• PROMPT
Repeat exactly the stretch of lines that starts with the one containing "background:#fff;box-sizing:border-box;padding:0 6px 0" and ends with the last line of the material. Leave out pictures.

Segment Start: RECORDS SUPPLIED

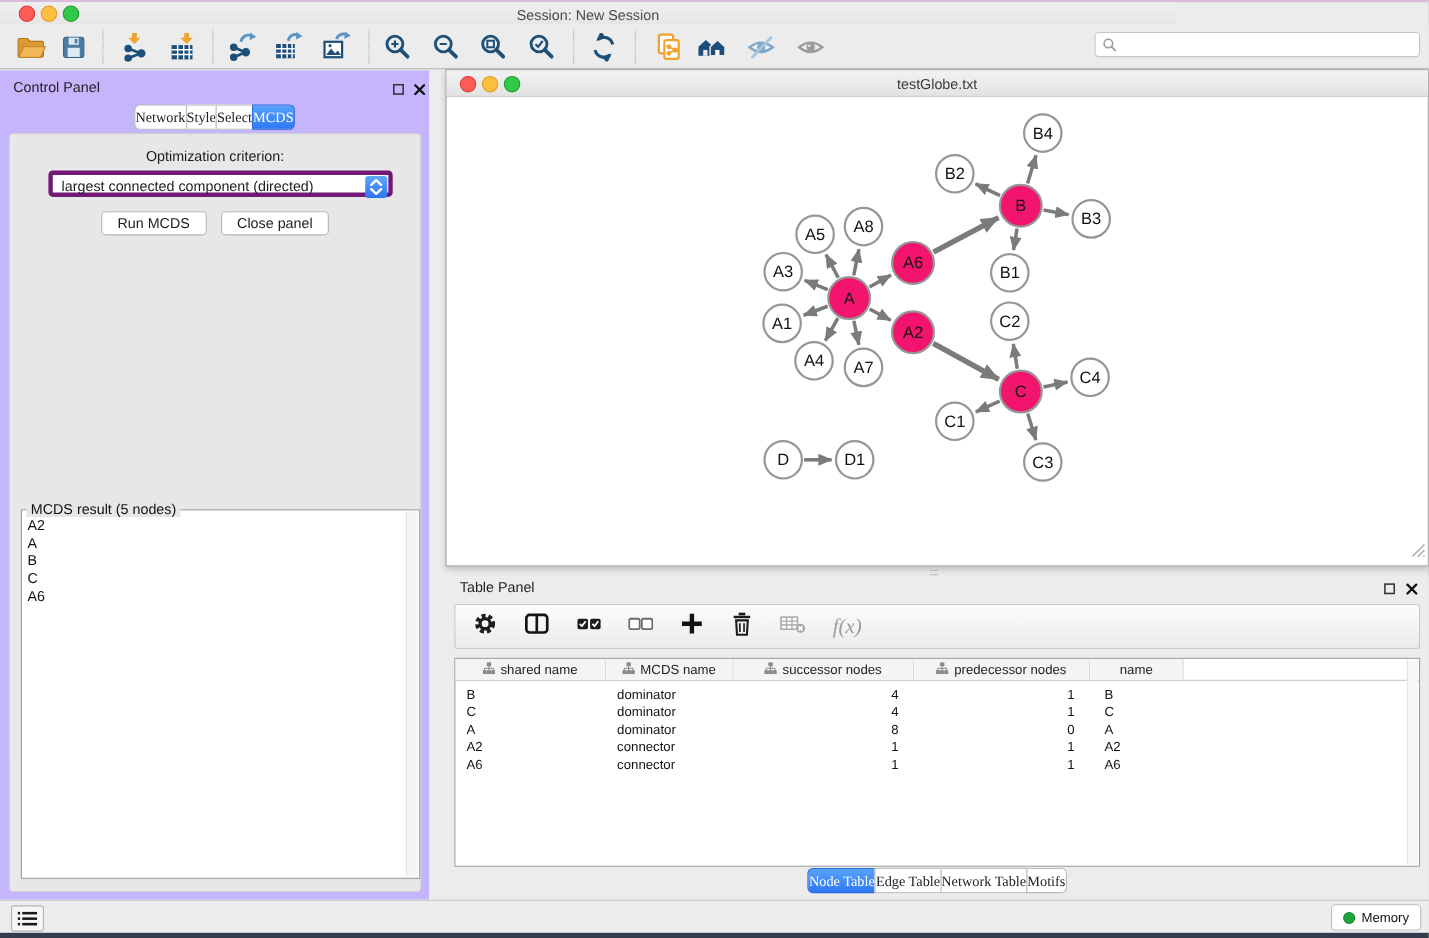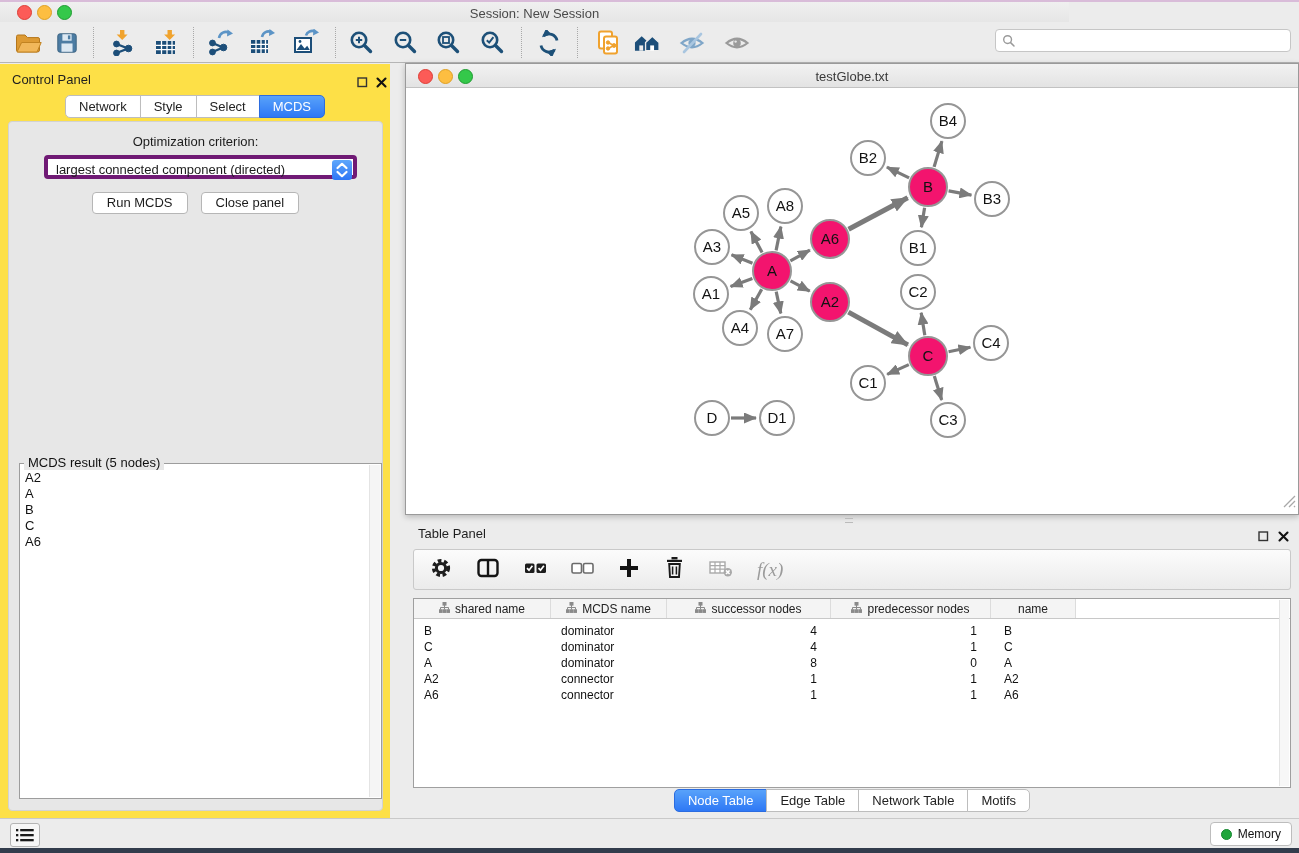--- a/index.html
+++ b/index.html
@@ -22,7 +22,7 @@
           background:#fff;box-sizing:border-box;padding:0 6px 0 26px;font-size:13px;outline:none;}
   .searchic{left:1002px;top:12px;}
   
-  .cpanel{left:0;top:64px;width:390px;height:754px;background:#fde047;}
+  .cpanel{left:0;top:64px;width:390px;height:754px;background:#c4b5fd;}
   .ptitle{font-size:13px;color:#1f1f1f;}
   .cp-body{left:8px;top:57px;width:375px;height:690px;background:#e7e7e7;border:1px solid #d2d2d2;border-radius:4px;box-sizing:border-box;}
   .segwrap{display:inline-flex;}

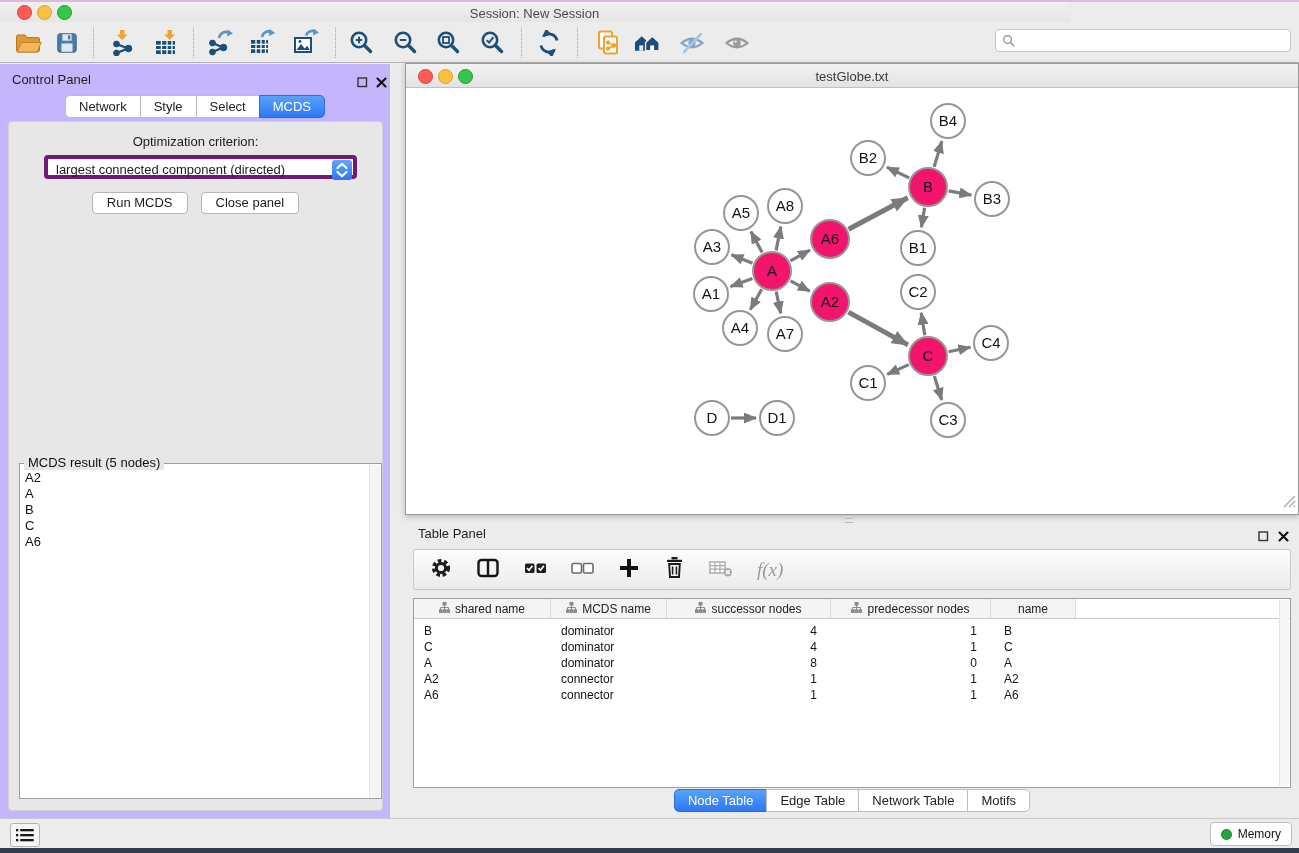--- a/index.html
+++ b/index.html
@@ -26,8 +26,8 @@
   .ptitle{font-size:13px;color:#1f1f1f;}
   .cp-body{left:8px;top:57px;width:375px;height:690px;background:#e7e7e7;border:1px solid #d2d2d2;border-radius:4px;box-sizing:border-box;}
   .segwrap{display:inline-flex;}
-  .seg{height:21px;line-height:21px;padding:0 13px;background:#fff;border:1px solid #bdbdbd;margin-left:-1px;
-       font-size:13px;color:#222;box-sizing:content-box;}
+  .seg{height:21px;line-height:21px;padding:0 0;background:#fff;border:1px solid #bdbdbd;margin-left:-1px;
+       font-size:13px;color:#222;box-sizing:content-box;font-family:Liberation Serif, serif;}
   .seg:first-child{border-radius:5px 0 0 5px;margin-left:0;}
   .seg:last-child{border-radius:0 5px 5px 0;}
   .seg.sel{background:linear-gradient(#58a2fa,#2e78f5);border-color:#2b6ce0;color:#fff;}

Segment End: RECORDS SUPPLIED

• EXERCISE OUTPUT
           background:#fff;box-sizing:border-box;padding:0 6px 0 26px;font-size:13px;outline:none;}
   .searchic{left:1002px;top:12px;}
   
-  .cpanel{left:0;top:64px;width:390px;height:754px;background:#fde047;}
+  .cpanel{left:0;top:64px;width:390px;height:754px;background:#c4b5fd;}
   .ptitle{font-size:13px;color:#1f1f1f;}
   .cp-body{left:8px;top:57px;width:375px;height:690px;background:#e7e7e7;border:1px solid #d2d2d2;border-radius:4px;box-sizing:border-box;}
   .segwrap{display:inline-flex;}

--- a/index.html
+++ b/index.html
@@ -26,8 +26,8 @@
   .ptitle{font-size:13px;color:#1f1f1f;}
   .cp-body{left:8px;top:57px;width:375px;height:690px;background:#e7e7e7;border:1px solid #d2d2d2;border-radius:4px;box-sizing:border-box;}
   .segwrap{display:inline-flex;}
-  .seg{height:21px;line-height:21px;padding:0 13px;background:#fff;border:1px solid #bdbdbd;margin-left:-1px;
-       font-size:13px;color:#222;box-sizing:content-box;}
+  .seg{height:21px;line-height:21px;padding:0 0;background:#fff;border:1px solid #bdbdbd;margin-left:-1px;
+       font-size:13px;color:#222;box-sizing:content-box;font-family:Liberation Serif, serif;}
   .seg:first-child{border-radius:5px 0 0 5px;margin-left:0;}
   .seg:last-child{border-radius:0 5px 5px 0;}
   .seg.sel{background:linear-gradient(#58a2fa,#2e78f5);border-color:#2b6ce0;color:#fff;}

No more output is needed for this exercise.